What to work on:
In the entries below, which lines run from the one containing "[136,1067,158,1084] ☐ -> [125,829,145,845] ☑" to the one containing "(370, 1219) none"? Copy exactly those lines, ends included, and no others.

Data for this task:
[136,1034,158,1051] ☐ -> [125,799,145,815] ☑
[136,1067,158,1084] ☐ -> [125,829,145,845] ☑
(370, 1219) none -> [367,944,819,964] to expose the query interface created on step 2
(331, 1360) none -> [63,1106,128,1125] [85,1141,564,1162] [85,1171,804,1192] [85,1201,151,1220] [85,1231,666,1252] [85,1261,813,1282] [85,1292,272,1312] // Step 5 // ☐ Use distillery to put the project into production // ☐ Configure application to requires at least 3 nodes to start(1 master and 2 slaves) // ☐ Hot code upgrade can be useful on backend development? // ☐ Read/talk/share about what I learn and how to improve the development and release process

---

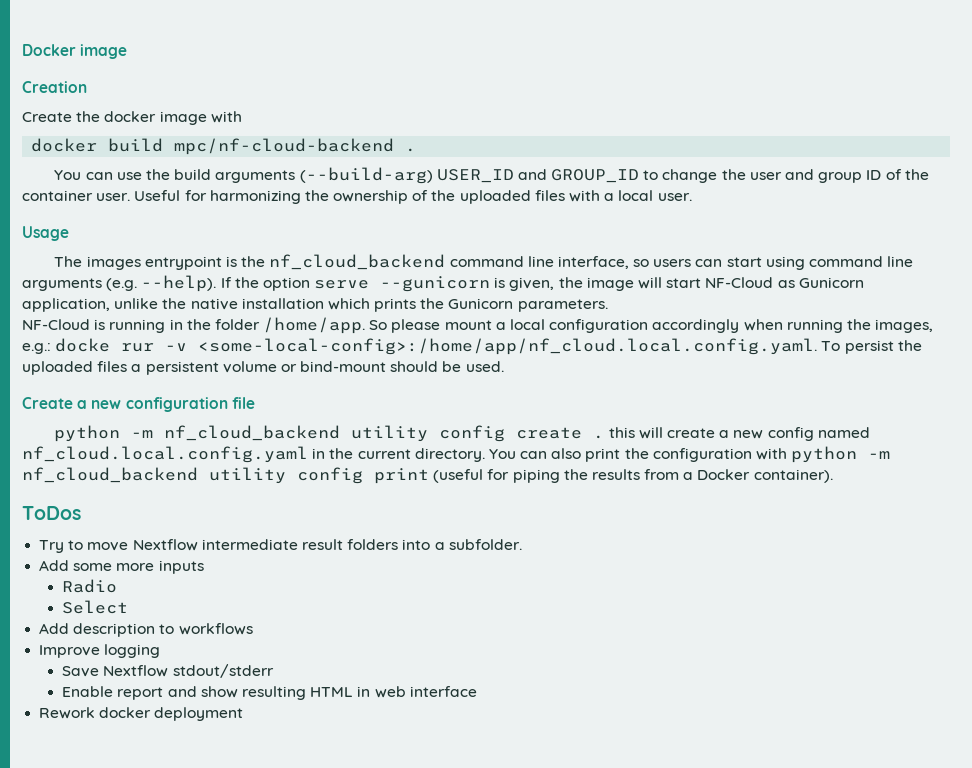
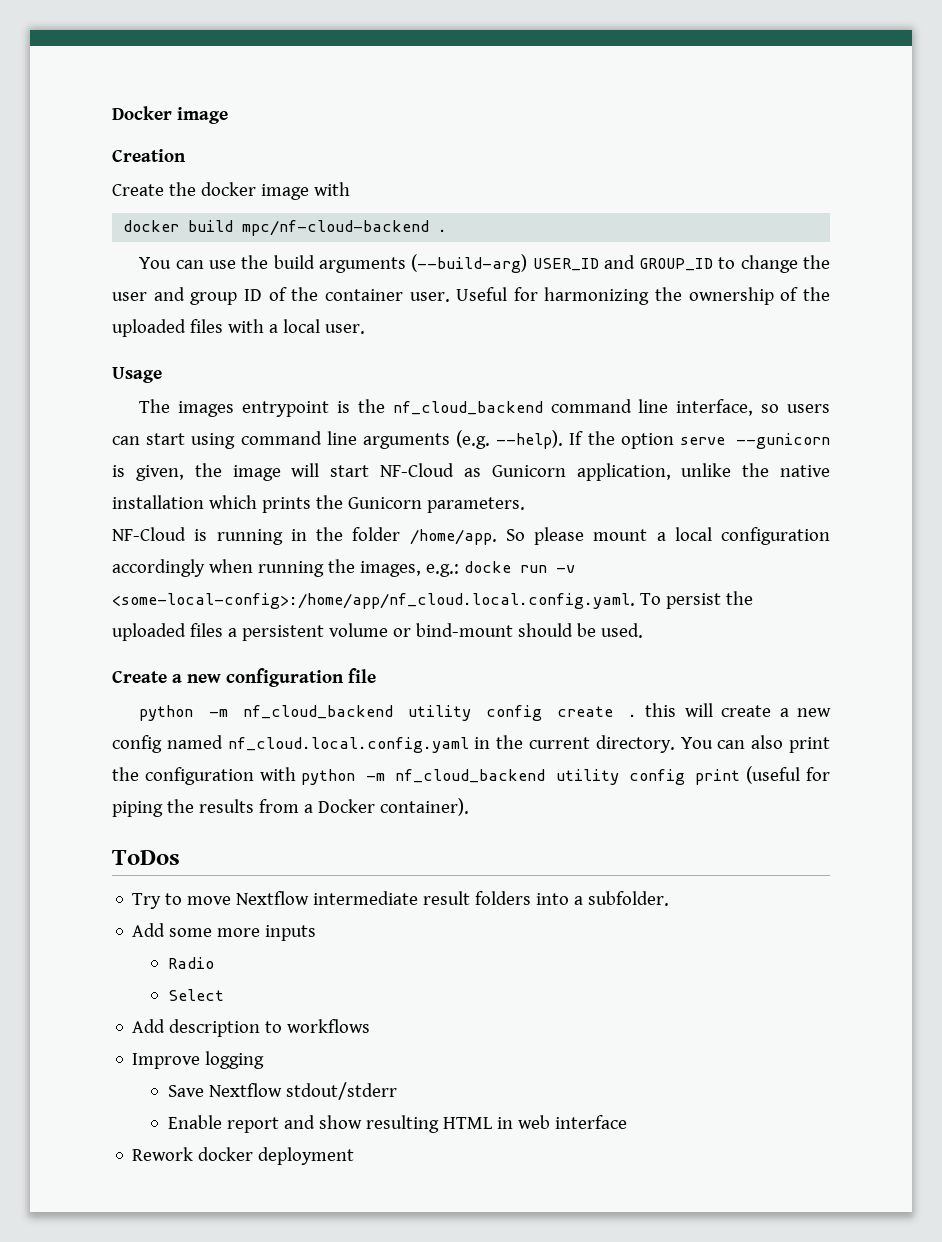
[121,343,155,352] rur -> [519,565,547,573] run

Solution for this exercise:
[136,1067,158,1084] ☐ -> [125,829,145,845] ☑
(370, 1219) none -> [367,944,819,964] to expose the query interface created on step 2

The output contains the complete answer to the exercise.